И крыши какие-то диковинные: крутые, сплошь усаженные шпилями и кирпичными дымоходами, из которых торчат жестяные трубы. И на улицах, что ни шаг, вдруг вырастает то дерево или фонарь, то киоск или столбик, увенчанный шаром. Жизнь здесь бьет с такой силой, что мало ей гнать экипажи и людей, мало ей возводить шестиэтажные каменные дома, - куда ни поглядишь, она так и брызжет из стен в виде статуй и барельефов, в виде стрельчатых украшений - с крыш, в виде бесчисленных киосков на каждом перекрестке.
Вокульскому кажется, будто из стоячей воды он попал в кипяток, который "...и свищет, и бьет, и шипит"...{16} Он, человек зрелый и в привычных условиях энергичный, здесь почувствовал себя как робкий ребенок, которому все и вся внове.
Между тем жизнь вокруг него продолжает "свистать, и бить, и шипеть"... Конца не видно толпе, экипажам, деревьям, ослепительным витринам и даже самой улице. Постепенно чуства Вокульского странным образом притупляются. Он перестает слышать громкие возгласы прохожих, потом словно заглохли крики уличных торговцев, наконец нет уже и грохота колес. Потом ему начинает казаться, что где-то он уже видел и такие дома, и такое движение, и такие кафе; затем приходит к выводу, что не так уж это все величественно; наконец, в нем просыпается дух противоречия, и он говорит себе, что хотя в Париже французская речь слышится чаще, чем в Варшаве, однако акцент здесь хуже и произношение менее внятное.
Размышляя так, он идет все медленнее и уже перестает уступать встречным дорогу. И в тот момент, когда ему кажется, что теперь-то французы начнут тыкать в него пальцами, он с удивлением замечает, что меньше привлекает к себе внимание. Пробыв один час на улице, он превратился в незаметную капельку парижского океана.
- Оно и лучше! - шепчет он.
До сих пор дома по правую и левую руку то и дело расступались, открывая просветы поперечных улиц. Теперь просветов не стало, бесконечно тянется сплошная стена домов. Вокульский встревожен, он ускоряет шаг и, наконец, к большому своему удовольствию, доходит до угла и читает: "Rue St. Fiacre"*. В памяти у него мелькает какой-то роман Поль де Кока, и он улыбается.
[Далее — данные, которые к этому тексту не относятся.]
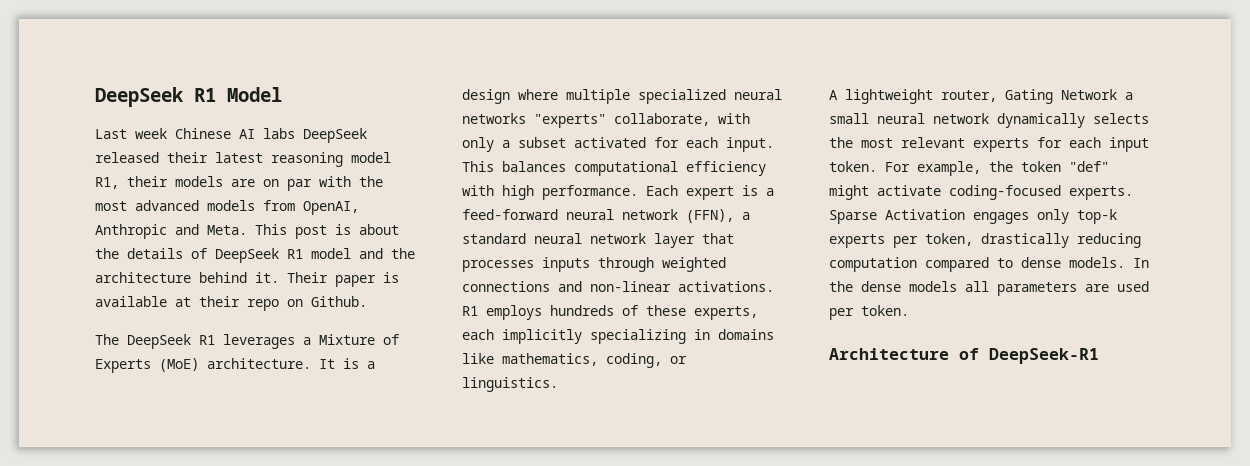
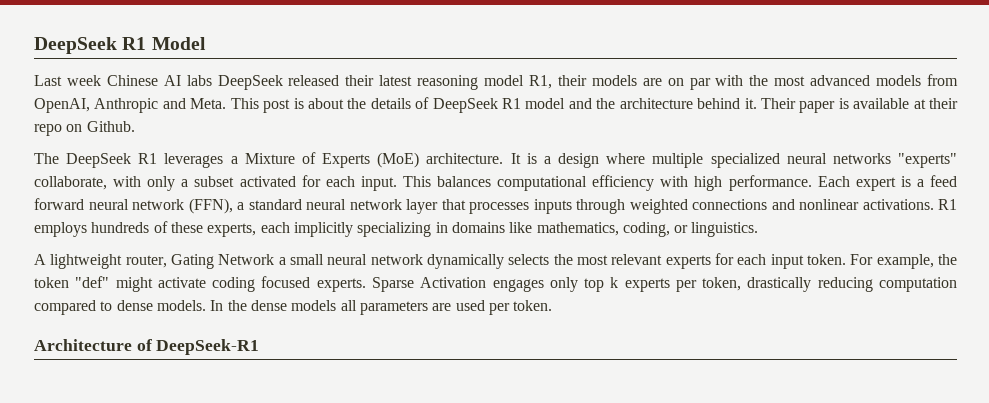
- Each expert is a feed-forward neural network (FFN), a standard neural network layer that processes inputs through weighted connections and non-linear activations.
+ Each expert is a feed forward neural network (FFN), a standard neural network layer that processes inputs through weighted connections and nonlinear activations.
- For example, the token "def" might activate coding-focused experts.
+ For example, the token "def" might activate coding focused experts.
- Sparse Activation engages only top-k experts per token, drastically reducing computation compared to dense models.
+ Sparse Activation engages only top k experts per token, drastically reducing computation compared to dense models.

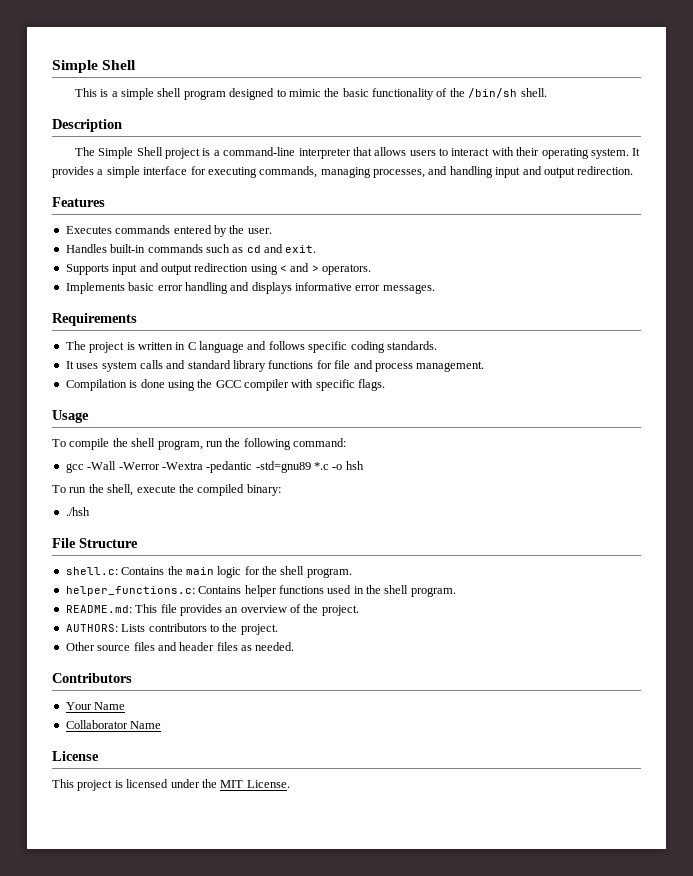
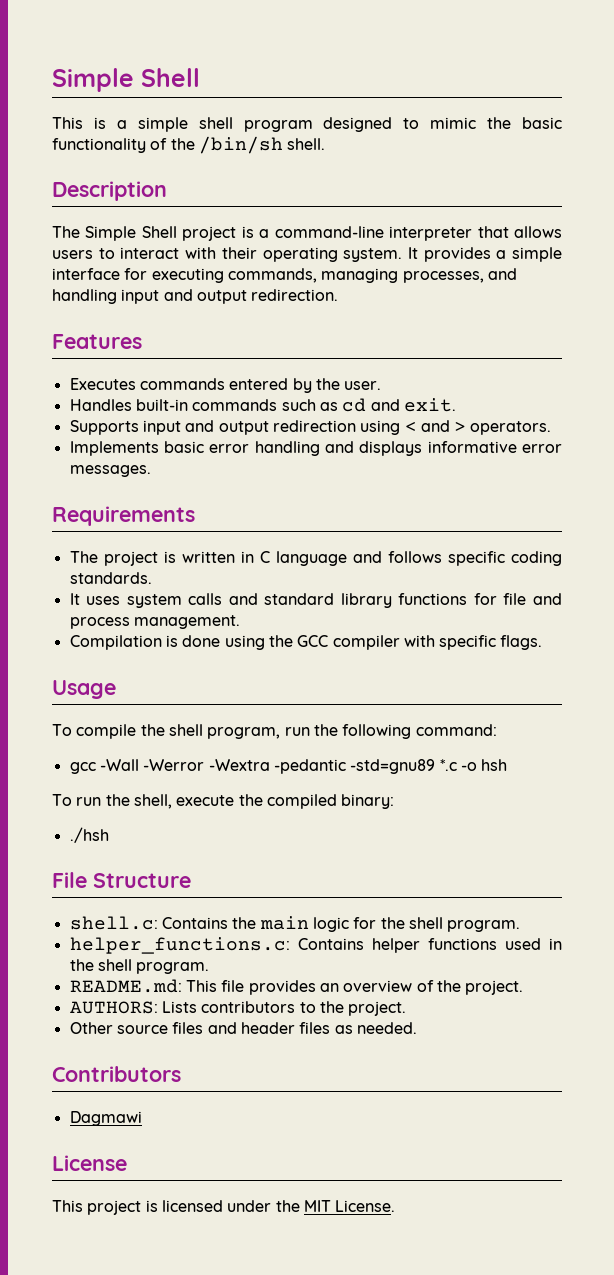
- Your Name
- Collaborator Name
+ Dagmawi

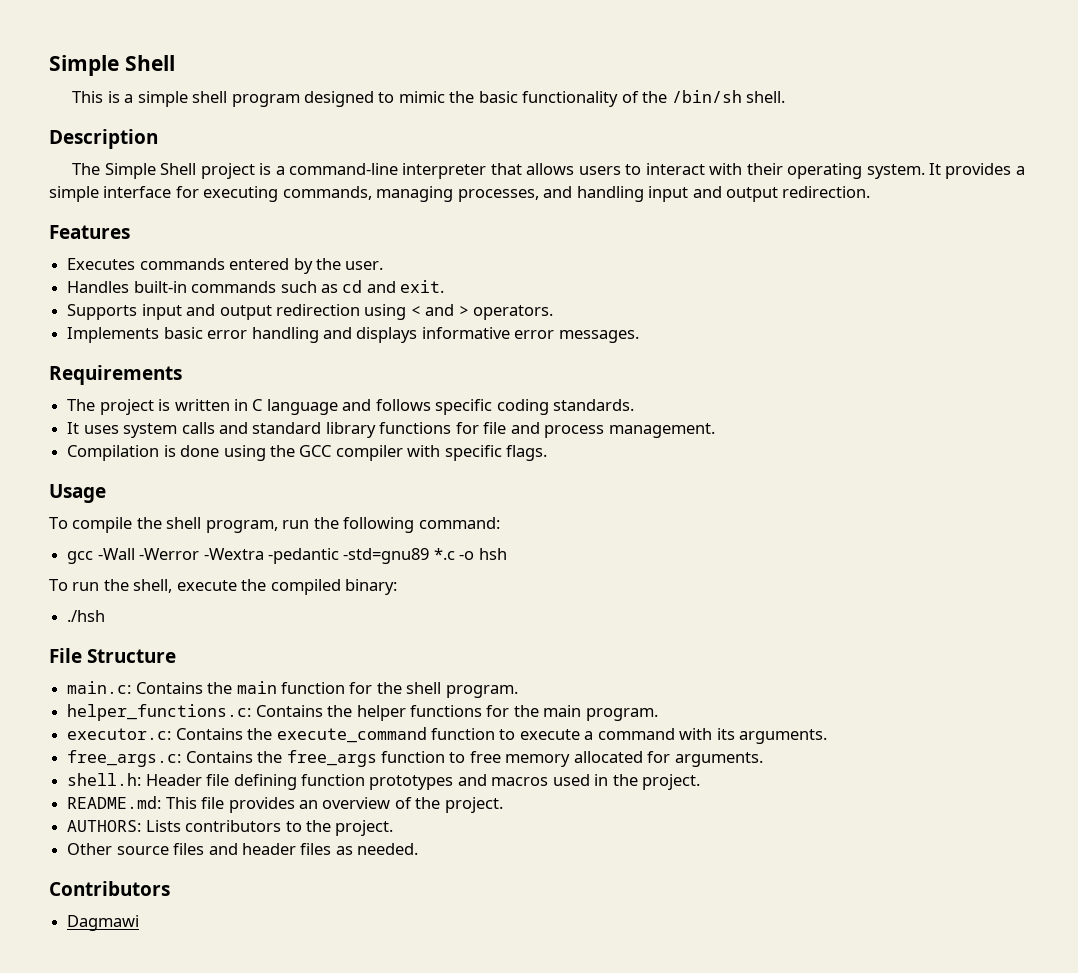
- shell.c: Contains the main logic for the shell program.
+ main.c: Contains the main function for the shell program.
- helper_functions.c: Contains helper functions used in the shell program.
+ helper_functions.c: Contains the helper functions for the main program.
+ executor.c: Contains the execute_command function to execute a command with its arguments.
+ free_args.c: Contains the free_args function to free memory allocated for arguments.
+ shell.h: Header file defining function prototypes and macros used in the project.
- License
- This project is licensed under the MIT License.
Опять поперечная улица, и опять он читает: "Rue de Sentien"**.
____________
* Улица св. Фиакра (франц.)
** Улица Сантьен (франц.)
"Не знаю", - говорит себе Вокульский.
На следующем перекрестке он читает: "Rue Poissonniere"*, - и это напоминает ему какое-то уголовное дело; потом идут одна за другой короткие улички, ведущие к театру "Жимназ".
_____________
* Улица Пуассоньер (франц.)
"А это что?" - думает он, заметив налево огромное здание, не похожее ни на одно виденное им до сих пор. Это гигантский каменный прямоугольник, а в нем ворота с полукруглым сводом. Да, по-видимому, это ворота, расположенные на скрещении двух улиц. Рядом будка, возле которой останавливаются омнибусы; напротив - кафе и тротуар, отгороженный от мостовой чугунной балюстрадой.